■ STUDY MATERIAL:
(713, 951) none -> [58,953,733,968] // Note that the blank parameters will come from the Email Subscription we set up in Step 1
...
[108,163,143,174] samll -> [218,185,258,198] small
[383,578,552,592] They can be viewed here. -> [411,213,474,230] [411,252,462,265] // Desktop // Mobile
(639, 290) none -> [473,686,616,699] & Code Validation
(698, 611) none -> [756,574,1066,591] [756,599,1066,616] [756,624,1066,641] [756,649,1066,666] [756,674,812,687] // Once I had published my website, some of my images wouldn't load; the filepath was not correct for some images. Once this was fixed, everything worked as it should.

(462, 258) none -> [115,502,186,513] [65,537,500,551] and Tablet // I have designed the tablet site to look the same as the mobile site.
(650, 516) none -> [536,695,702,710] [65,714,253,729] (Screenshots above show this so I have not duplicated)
---
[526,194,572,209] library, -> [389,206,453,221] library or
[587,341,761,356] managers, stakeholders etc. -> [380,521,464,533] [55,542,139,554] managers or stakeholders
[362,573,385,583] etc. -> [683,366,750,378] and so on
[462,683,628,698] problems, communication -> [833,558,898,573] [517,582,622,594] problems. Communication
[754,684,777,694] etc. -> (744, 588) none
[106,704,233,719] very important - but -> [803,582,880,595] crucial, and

■ TASK TO COMPLETE:
Search the data above and return each line in which "have" occurs.

■ TASK RESPONSE:
(462, 258) none -> [115,502,186,513] [65,537,500,551] and Tablet // I have designed the tablet site to look the same as the mobile site.
(650, 516) none -> [536,695,702,710] [65,714,253,729] (Screenshots above show this so I have not duplicated)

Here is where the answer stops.